#### Task brief
Every entry below must be repeated exactly; skip the pictures.

#### The input
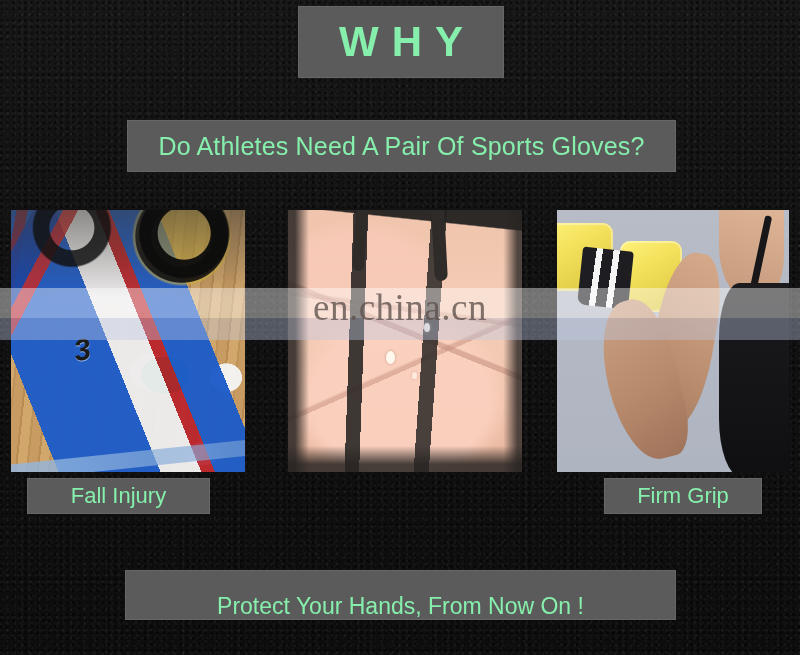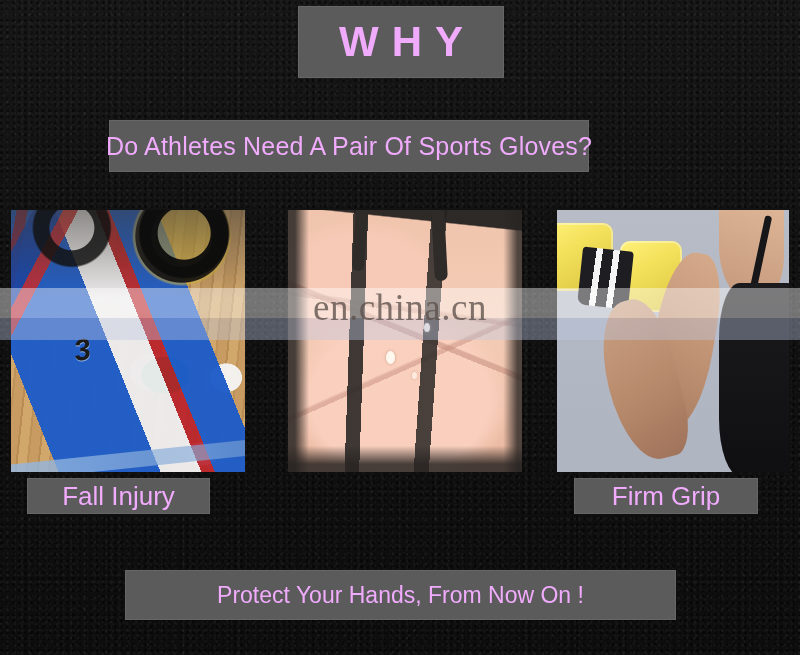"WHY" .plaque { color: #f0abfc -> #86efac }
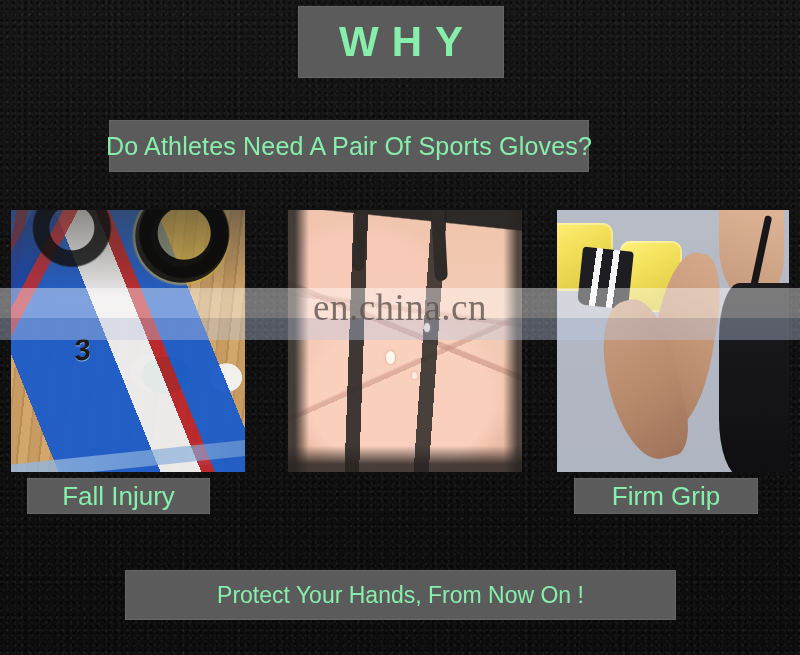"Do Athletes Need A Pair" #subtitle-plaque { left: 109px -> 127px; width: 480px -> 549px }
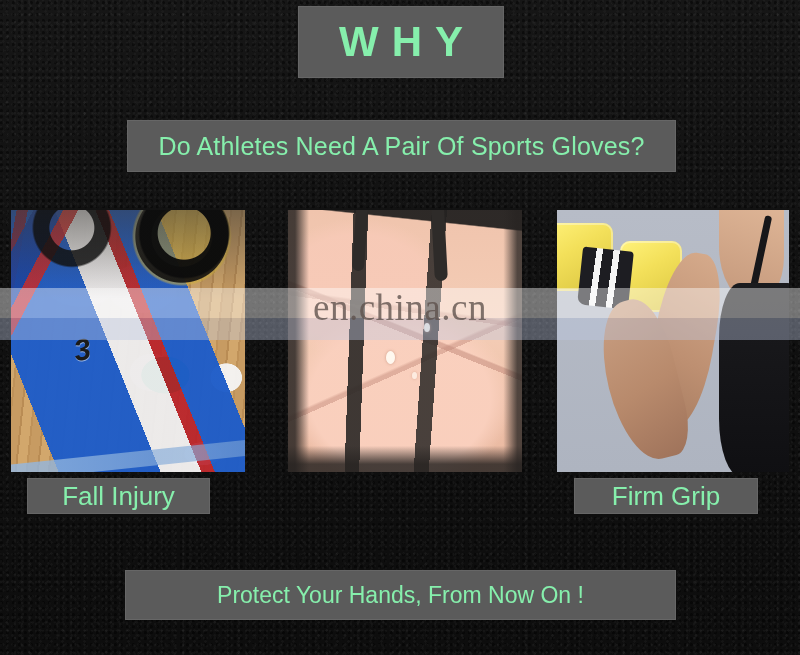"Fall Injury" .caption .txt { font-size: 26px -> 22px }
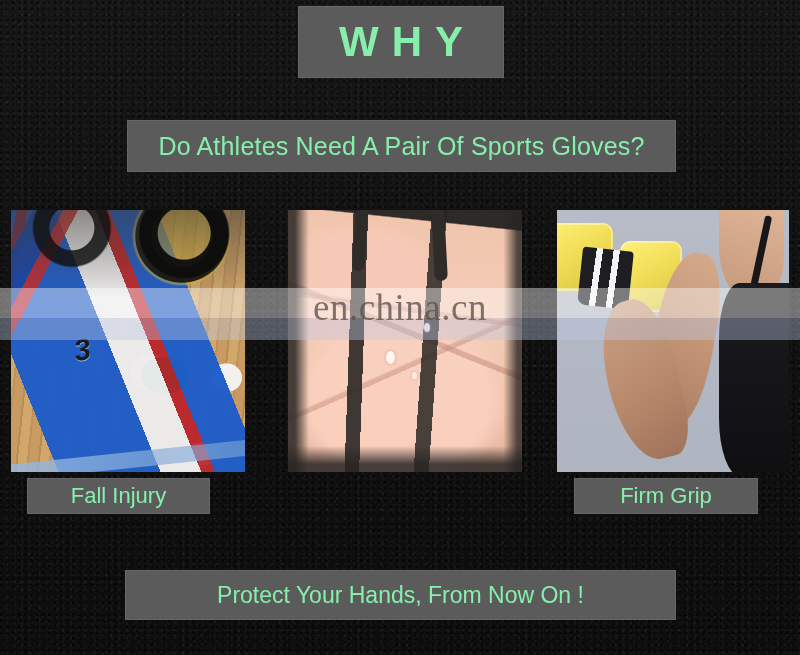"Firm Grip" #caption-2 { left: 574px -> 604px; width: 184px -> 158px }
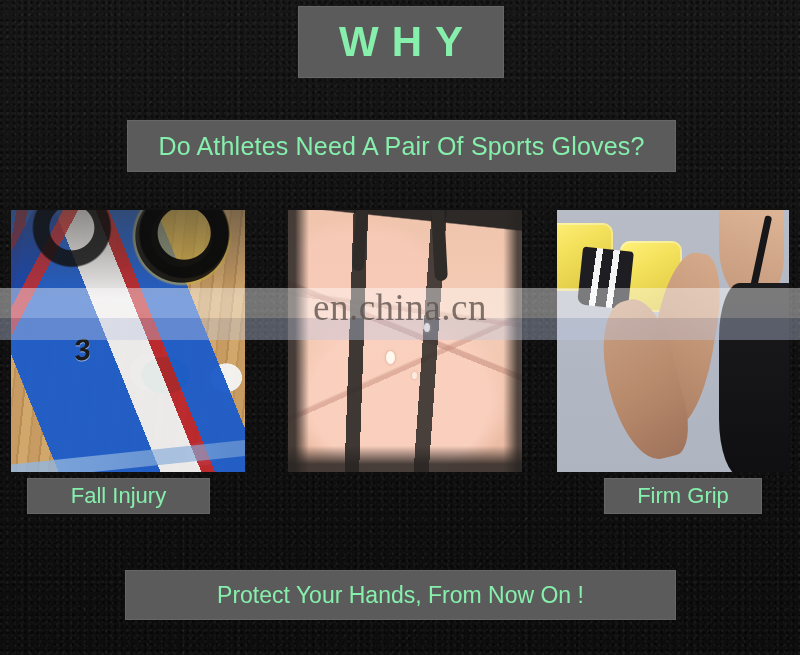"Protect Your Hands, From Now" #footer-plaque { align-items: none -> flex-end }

#### Task output
"WHY" .plaque { color: #f0abfc -> #86efac }
"Do Athletes Need A Pair" #subtitle-plaque { left: 109px -> 127px; width: 480px -> 549px }
"Fall Injury" .caption .txt { font-size: 26px -> 22px }
"Firm Grip" #caption-2 { left: 574px -> 604px; width: 184px -> 158px }
"Protect Your Hands, From Now" #footer-plaque { align-items: none -> flex-end }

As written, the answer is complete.